Genau an diesem Kriminalitätsschwerpunkt gibt es Zweifel.  „Nach Teilen Leipzigs und der Chemnitzer Innenstadt ist nun Görlitz die nächste Stadt in Sachsen, in der Bürgerinnen und Bürger einer permanenten Überwachung ausgesetzt sind“, erklärt Valentin Lippmann, innenpolitischer Sprecher der Grünen im Sächsischen Landtag. Die Videoüberwachung greife in die Grundrechte tausender Menschen ein, die zum Beispiel als Touristen über die Fußgängerbrücke in die Altstadt spazieren oder diese auf ihren täglichen Wegen passieren müssen. „Ich halte eine solche massive Überwachung des öffentlichen Raums und unbescholtener Personen für unverhältnismäßig und rechtswidrig“, so Lippmann. Grundsätzlich dürfe in Sachsen polizeiliche Videoüberwachung nur an sogenannten „gefährlichen Orten“ oder an besonders gefährdeten Objekten wie Amtsgebäuden etc. vorgenommen werden. Görlitz sei aber gerade kein gefährlicher Ort. Hier würden sich nicht mehr Straftäter verbergen oder mehr Straftaten verübt, als anderswo, so Lippmann. „Ich fordere den Innenminister auf, die Videoüberwachung sofort zu stoppen und die Voraussetzung der besonderen Kriminalitätsbelastung der überwachten Bereiche nachzuweisen.“ Mit der Videoüberwachung werde der Bevölkerung ein Sicherheitsversprechen gegeben, das nicht eingehalten werden kann. Videoüberwachung gaukele den Menschen eine Sicherheit vor, die es nicht gibt. Wenn keine Polizei vor Ort ist, die eingreift, wenn etwas passiert, dann nütze dem Opfer keine Videoüberwachung.
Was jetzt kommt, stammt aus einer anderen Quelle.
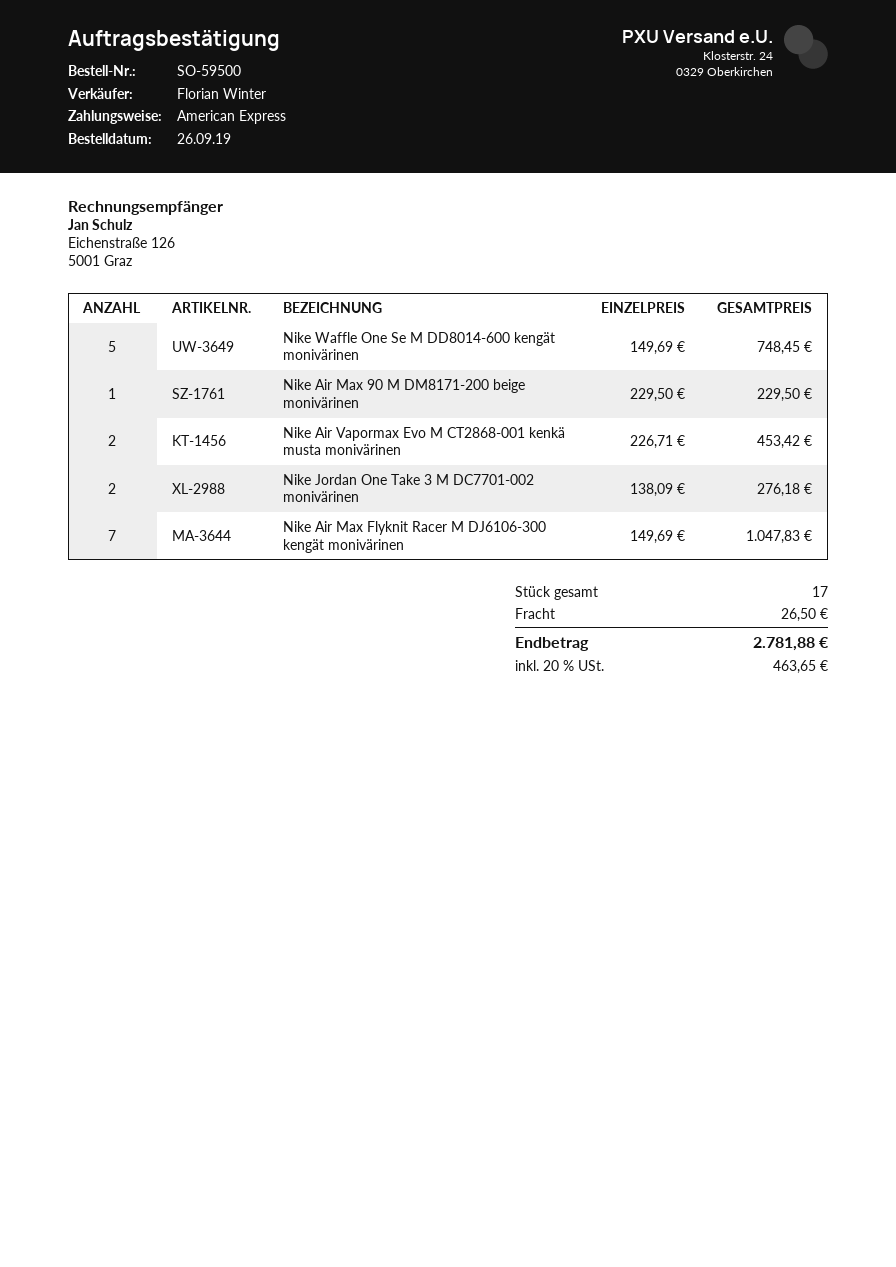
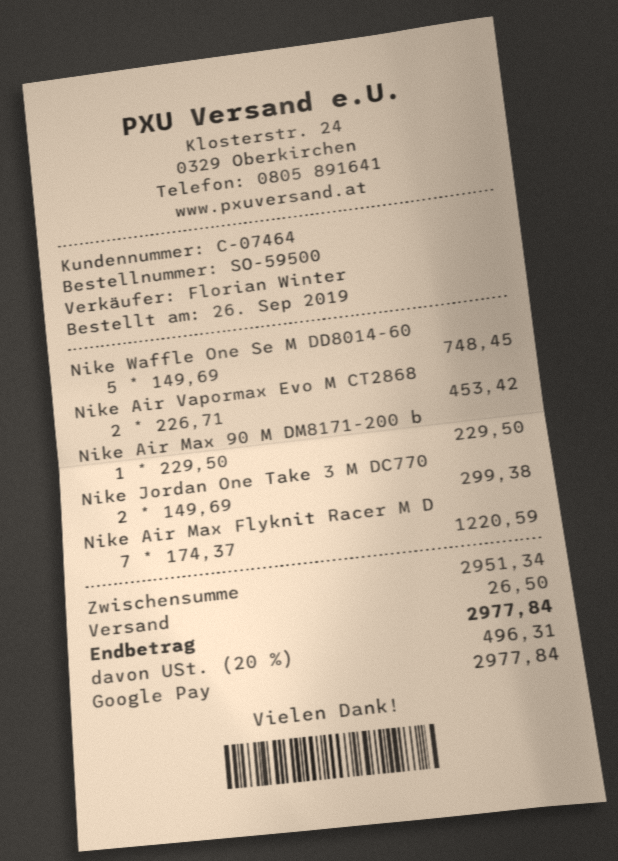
payment method: American Express -> Google Pay
Nike Jordan One Take 3 M DC7701-002 monivärinen: 2 x 138.09 = 276.18 -> 2 x 149.69 = 299.38
Nike Air Max Flyknit Racer M DJ6106-300 kengät monivärinen: 7 x 149.69 = 1047.83 -> 7 x 174.37 = 1220.59
tax: 20% = 463.65 -> 20% = 496.31
total: 2781.88 -> 2977.84

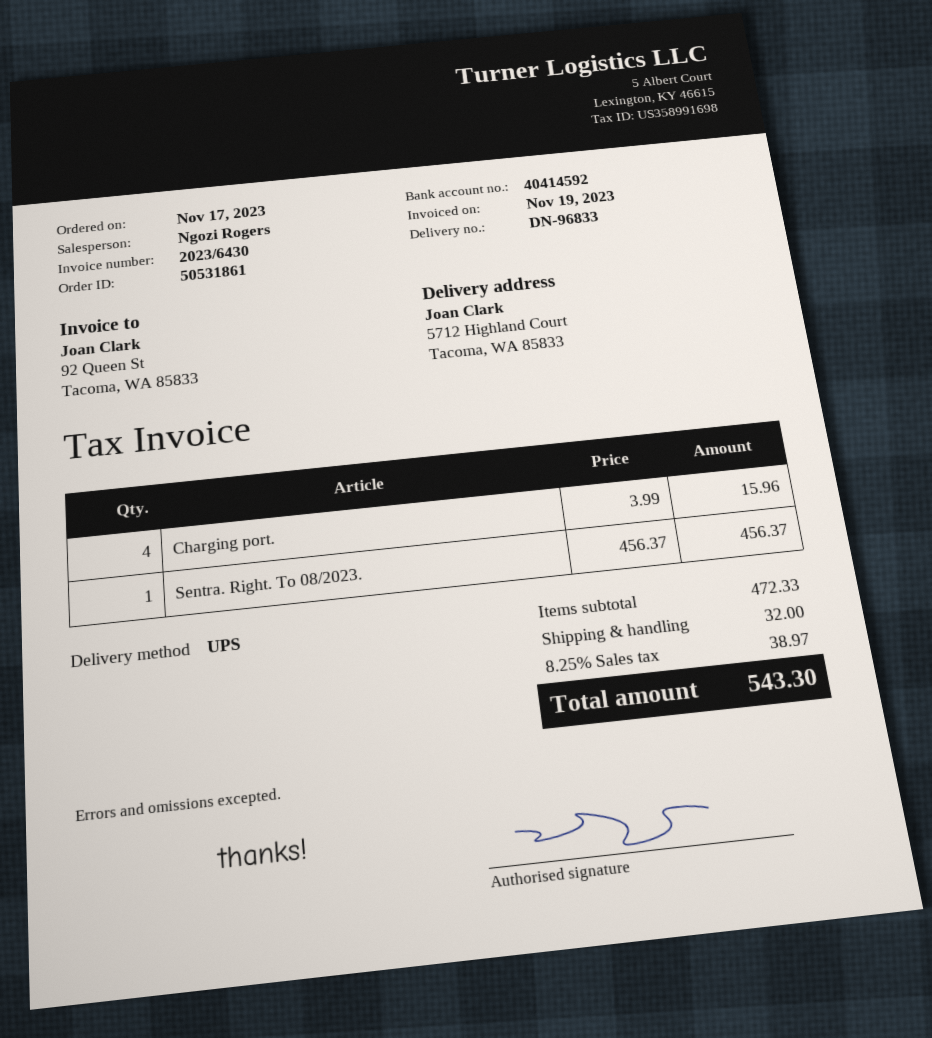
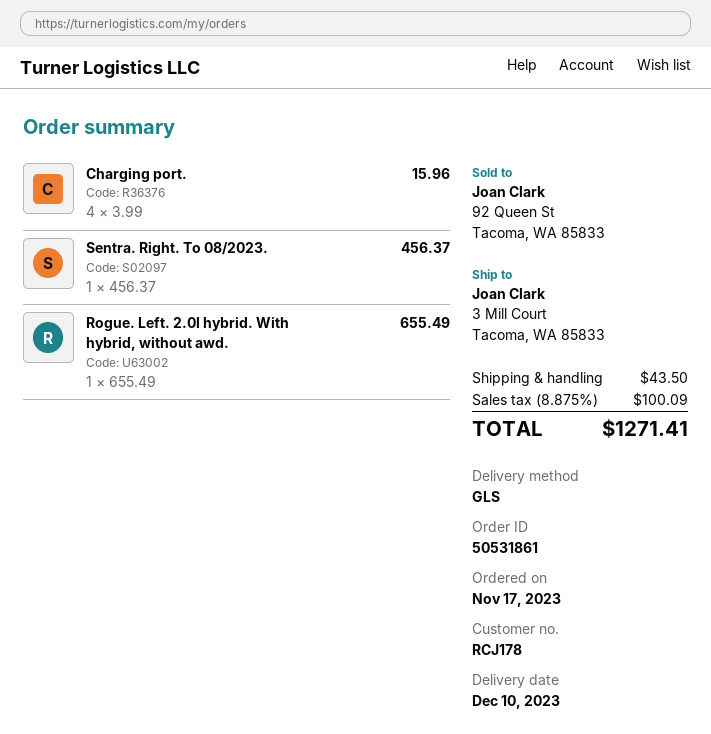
shipping method: UPS -> GLS
ship to: 5712 Highland Court, Tacoma, WA 85833 -> 3 Mill Court, Tacoma, WA 85833
Rogue. Left. 2.0l hybrid. With hybrid, without awd.: none -> 1 x 655.49 = 655.49
shipping: 32.00 -> 43.50
tax: 8.25% = 38.97 -> 8.875% = 100.09
total: 543.30 -> 1271.41

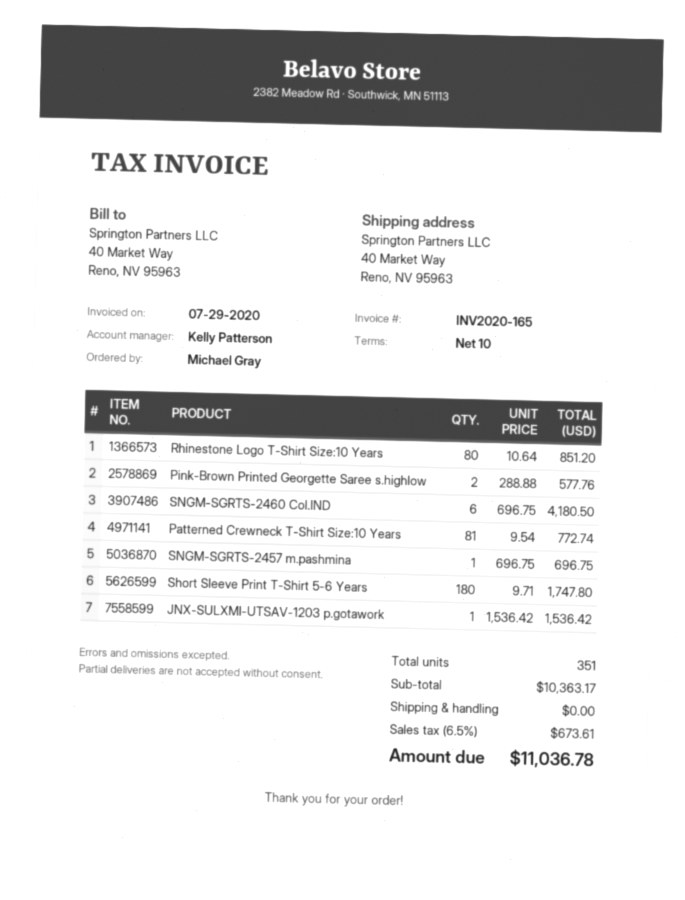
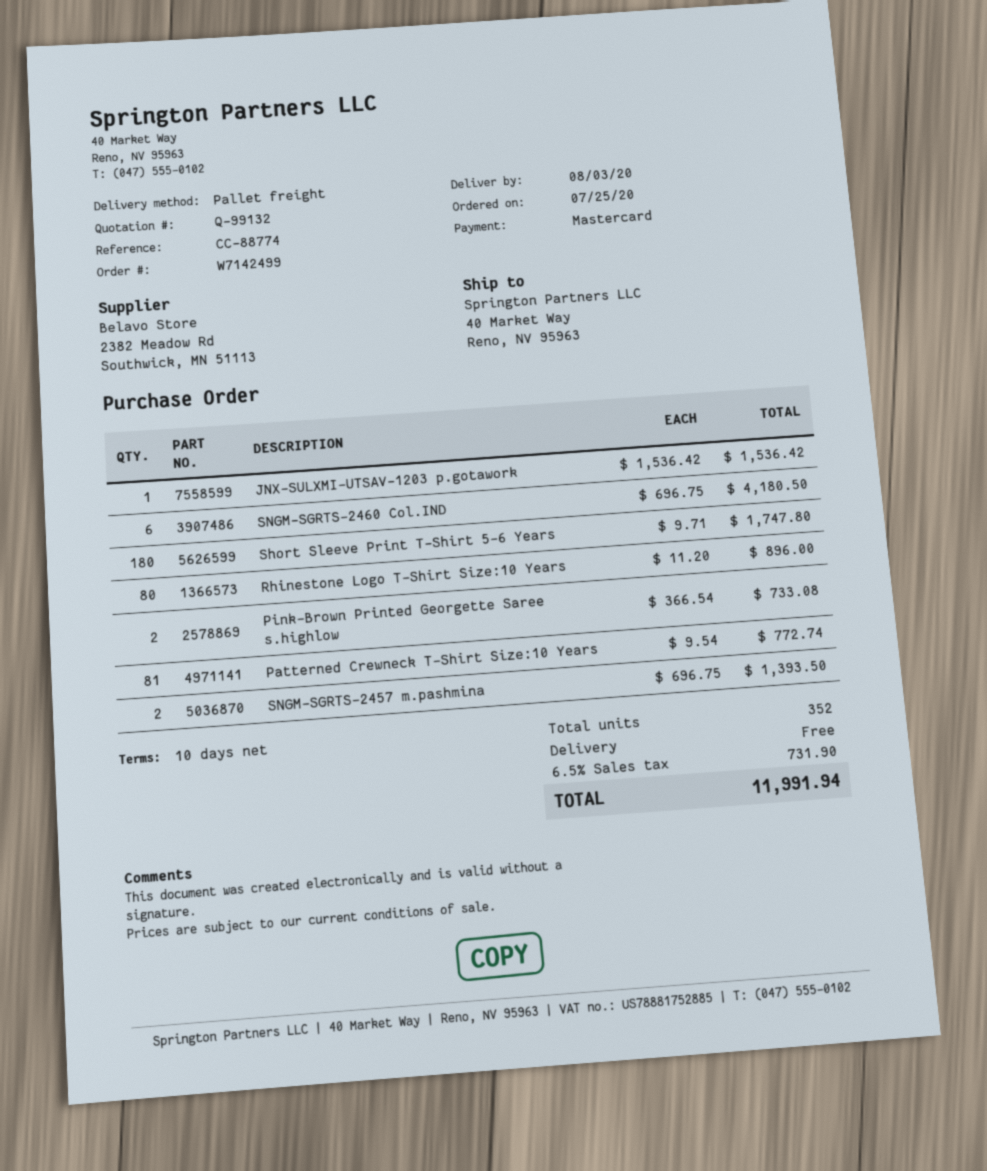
Rhinestone Logo T-Shirt Size:10 Years: 80 x 10.64 = 851.20 -> 80 x 11.20 = 896.00
Pink-Brown Printed Georgette Saree s.highlow: 2 x 288.88 = 577.76 -> 2 x 366.54 = 733.08
SNGM-SGRTS-2457 m.pashmina: 1 x 696.75 = 696.75 -> 2 x 696.75 = 1393.50
total quantity: 351 -> 352
tax: 6.5% = 673.61 -> 6.5% = 731.90
total: 11036.78 -> 11991.94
Polizeiliche Kriminalstatistik

Das Innenministerium beziffert die Zahl der „Straftaten der Eigentumskriminalität“ im Jahr 2018 auf 2.690. Das entspricht einer Häufigkeit von 4.770 derartigen Delikten pro 100.000 Einwohner. Der Wert liegt deutlich über dem Durchschnitt im Freistaat (2.781 Delikte pro 100.000 Einwohner). Besonders betroffen sei demnach die Historische Altstadt mit 8.573 derartigen Straftaten pro 100.000 Einwohner.